O'Neal broached the possibility of a merger late last week in a call to Wachovia Chairman and CEO Ken Thompson without consulting Merrill directors, the New York Times reported Oct. 26, citing people with knowledge of the matter. The move angered the board, and it discussed possible candidates to replace him including BlackRock CEO Fink and NYSE Euronext CEO John Thain, the newspaper said.

Merrill has declined 29 percent this year in New York trading, the most of the five biggest U.S. securities firms. All of them have dropped except Goldman Sachs, the largest and most profitable.

The loss was O'Neal's biggest misstep since he became CEO in 2002. He has criticized acquisitions made under his predecessor, David Komansky, whose expansion culminated in a $1.7 billion charge in the fourth quarter of 2001, then a record in the firm's nine-decade history.

``It's another case of a Wall Street CEO who got away with too much after being given too much leeway,'' Charles Geisst, a finance professor at Manhattan College in Riverdale, New York, and author of ``100 Years of Wall Street, said in an Oct. 26 interview.

Fink's Creation

Fink, 54, a pioneer of the mortgage-backed bond market, founded BlackRock in 1988 with capital from private-equity firm Blackstone Group LP. PNC Financial Services Group Inc. bought the company for $240 million in 1995 and sold a stake to the public four years later. BlackRock is now the biggest publicly traded U.S. fund manager.

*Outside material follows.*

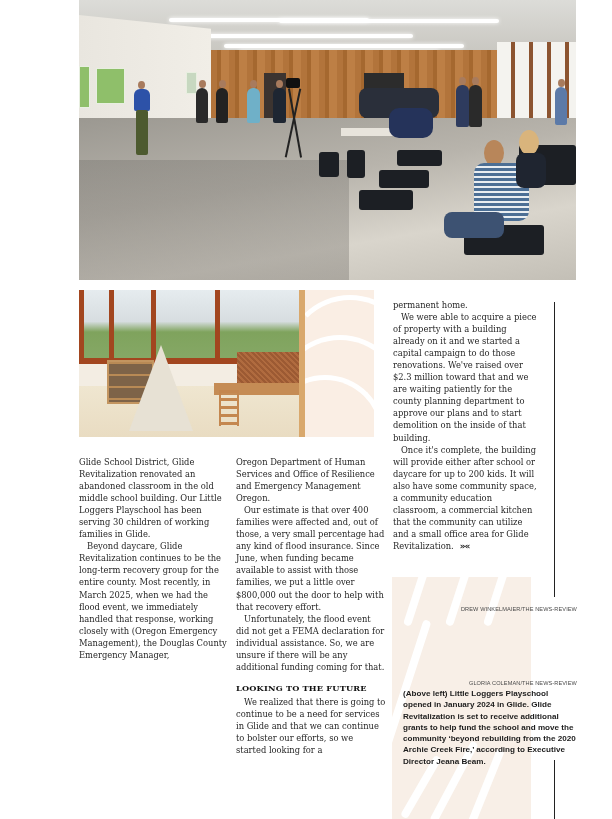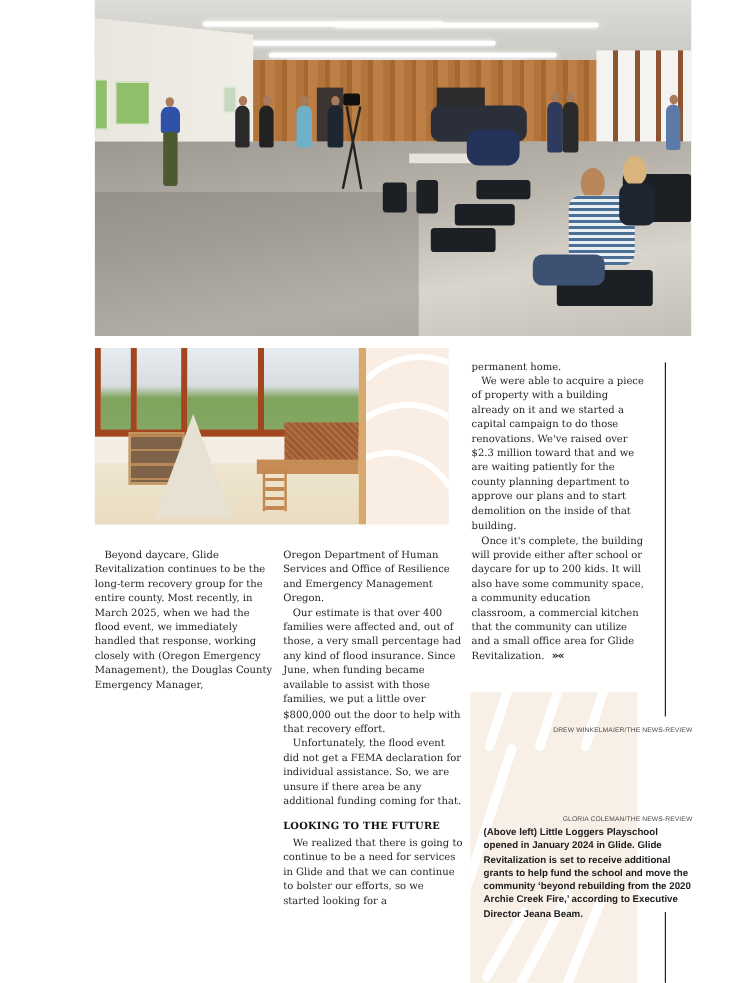"Glide School District, Glide" p { html: none -> <p>Glide School District, Glide Revitalization renovated an abandoned classroom in the old middle school building. Our Little Loggers Playschool has been serving 30 children of working families in Glide.</p> }
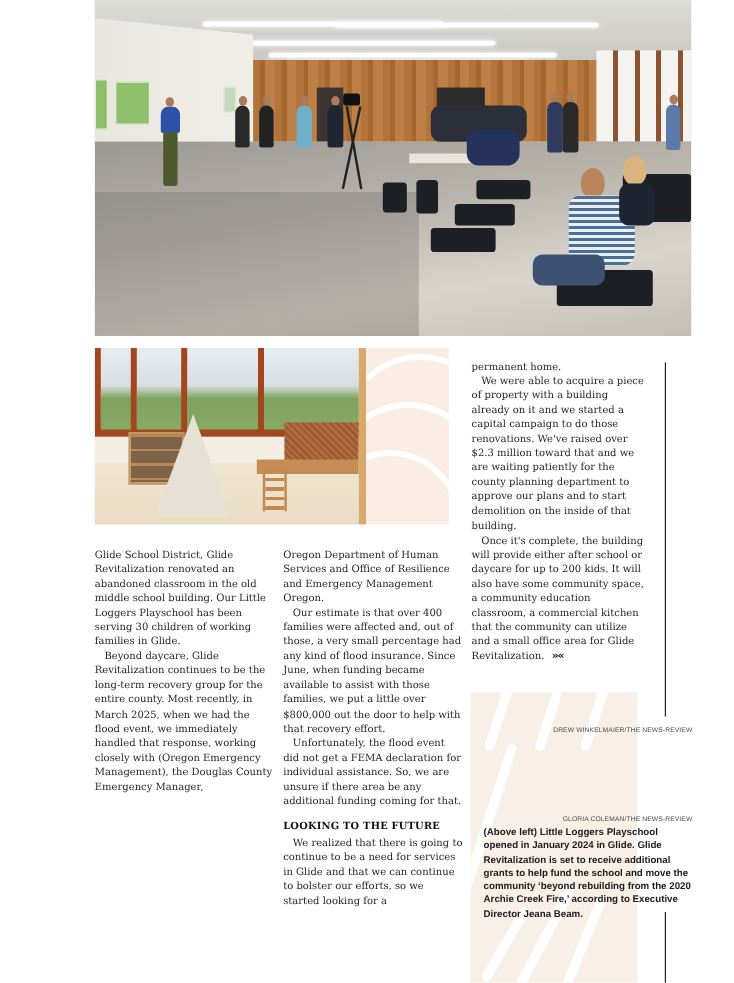"Unfortunately, the flood event did" p.indent { text: area -> will }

Fink sold a 49.8 percent stake in BlackRock to Merrill in February last year in return for the bank's fund-management unit, creating a firm with $1 trillion of assets.

Fleming, 44, was promoted in May to co-president at Merrill after helping to lead the trading and investment banking division. A career investment banker, Fleming led Merrill's push into private equity, one of O'Neal's top initiatives and a business that contributed $1.5 billion of revenue last year. He also helped to orchestrate the swap last year of Merrill's asset- management arm for a 49.8 percent stake in BlackRock.

Fleming, McCann

Before joining Merrill in 1992, Fleming worked as a principal at consulting firm Booz, Allen & Hamilton. He received a law degree from Yale University and a bachelor's degree in economics from Colgate University.

McCann, 49, was tapped to oversee Merrill's corps of 16,600 brokers in 2005 after serving as vice chairman of wealth management. He reported directly to O'Neal until May, when Co- Presidents Fleming and Ahmass Fakahany became his immediate bosses.

McCann, who first joined Merrill in 1982, left his position as head of research in 2003 to join Axa Financial Inc., the U.S. unit of Europe's second-biggest insurer. Six months later, O'Neal brought McCann back as a senior lieutenant after two of O'Neal's top deputies -- Thomas Patrick and Arshad Zakaria -- left Merrill.

McCann has an MBA from Texas Christian University and a bachelor's degree from Bethany College.